Sant'Agostino - che del giovane, cristiano o catecumeno, dell'epoca sua ci ha lasciato un impressionante ritratto autobiografico nelle sue Confessioni - non esitava ad entrare in comunità e in corrispondenza coi giovani.
Giovanni Crisostomo scrive - guardando a loro e ai problemi culturali e educativi che più direttamente li toccavano - alcuni dei suoi trattati. S. Benedetto chiede per loro speciale attenzione ed ascolto da parte dell'Abate, e Gregorio Magno li introduce volentieri come protagonisti dei suoi Dialoghi. Essi emergono ed attirano l'attenzione della Chiesa, nel Medio Evo, come allievi delle Scuole Cattedrali o delle nascenti Università degli Studi, movimentate dalle loro tenzoni accademiche, dagli eccessi goliardici, non meno che dai loro generosi propositi di santità. Di giovani, specialmente, vediamo circondato Francesco di Assisi e Chiara.
Francesco di Sales non lesina i consigli ai genitori su una buona educazione spirituale dei loro figli.
La sua esperienza in Savoia, i quasi dieci anni passati presso i Gesuiti del Collegio di Clermont a Parigi, la permanenza alla Univerisità di Padova, il perdurante impegno catechistico al servizio dei ragazzi e dei giovani, mantennero sempre Francesco singolarmente aperto a comprendere e interpretare il loro mondo.
Questo gli consentiva di dare uno stile giovane sia alla sua scrittura, sia alle accentuazioni teologiche, sia allo stile relazionale.
Spigolando qua e là, nel gran campo seminato da questi maestri, raccogliamo alcuni tratti caratteristici di una spiritualità giovanile.
LINEAMENTI DI SPIRITUALITÀ GIOVANILE
Spiritualità della gioia e della speranza
Il giovane vive della propria speranza e la gioia rappresenta l'ambiente ecologico ideale ove la speranza può essere seminata, attecchire, crescere e donarsi.
Piace al Crisostomo sottolineare il contrasto che egli nota fra l'atmosfera di gioia, che segna la celebrazione del battesimo dei giovani, e il clima di tristezza, che aleggia su coloro che - troppo pavidi, insicuri di sé, o timorosi di perdere i piaceri della vita - si fanno battezzare solo sul letto di morte.

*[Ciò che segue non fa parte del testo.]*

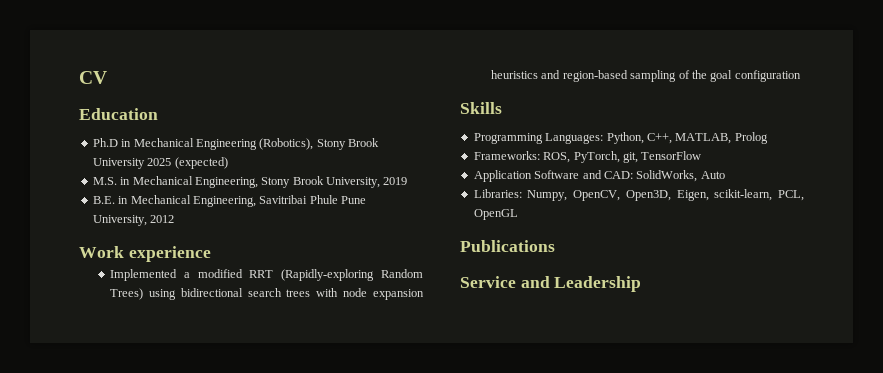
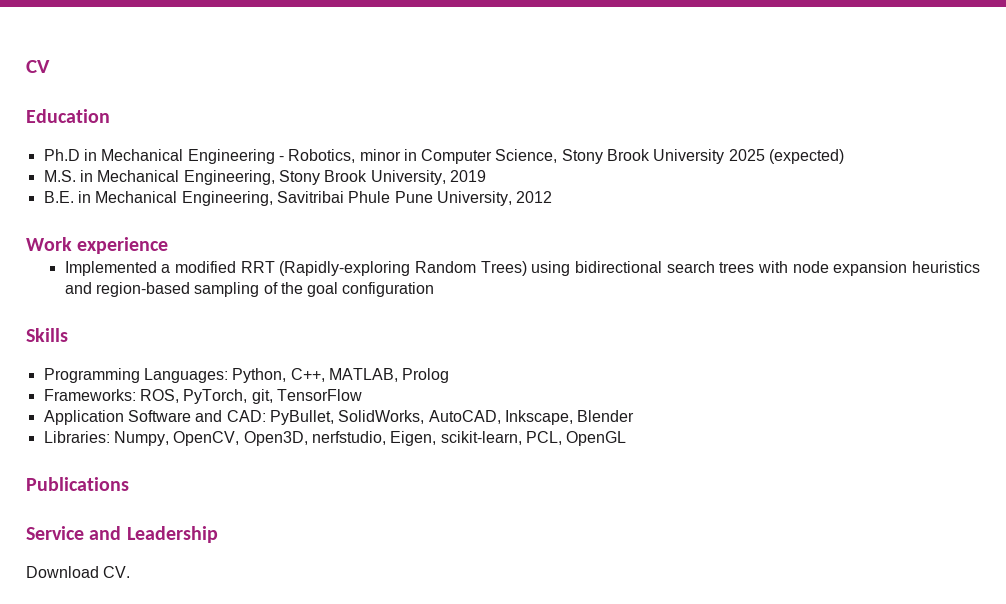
- Ph.D in Mechanical Engineering (Robotics), Stony Brook University 2025 (expected)
+ Ph.D in Mechanical Engineering - Robotics, minor in Computer Science, Stony Brook University 2025 (expected)
- Application Software and CAD: SolidWorks, Auto
+ Application Software and CAD: PyBullet, SolidWorks, AutoCAD, Inkscape, Blender
- Libraries: Numpy, OpenCV, Open3D, Eigen, scikit-learn, PCL, OpenGL
+ Libraries: Numpy, OpenCV, Open3D, nerfstudio, Eigen, scikit-learn, PCL, OpenGL
+ Download CV.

L'austero S. Gerolamo, che riceveva sull'Aventino matrone romane e le loro giovani figlie, voleva che l'atmosfera fosse di gioia e di serenità, che si desse spazio al giuoco e alla distensione, oltre che a lavori e intrattenimenti tipicamente femminili.
Agostino non concepisce altro clima per la catechesi che quello della gioia. Al giovane Dioscoro, che gli presenta i suoi problemi di giovane studente, Agostino - proponendogli un coraggioso colpo d'ala - dice, fra l'altro: «Chi infatti cerca come arrivare alla felicità, in realtà non cerca altro che dove risiede la somma perfezione del bene».
Chi accostava Filippo Neri usciva contagiato dalla sua straripante letizia: «Scrupoli e malinconia fuori di casa mia»; «Figlioli state allegri, state allegri: voglio che non facciate peccati».
C'è una straordinaria somiglianza di «stili educativi» fra questi pastori innamorati della salvezza dei loro giovani. Il Crisostomo promuove assemblee catecumenali intense, pellegrinaggi e celebrazioni ricche di musica e di canto, un culto ai martiri e alle reliquie che ha dello spettacolare (come quando organizza il trasporto notturno delle reliquie attraverso il mare). Filippo Neri scandalizza i benpensanti di Roma col suo fare brioso e, ma solo all'apparenza, scanzonato (da buon toscano!). Francesco di Sales non disdegna di farsi piccolo coi piccoli: «Ho terminato or ora la scuola di catechismo - scrive alla Chantal - dove mi sono abbandonato un poco all'allegria, mettendo alla berlina le maschere e i balli per far ridere l'uditorio; ero in un momento di buon umore, e un grande uditorio mi invitava coi suoi applausi a continuare a fare il bambino coi bambini. Mi si dice che, in questo, riesco bene, e io ci credo».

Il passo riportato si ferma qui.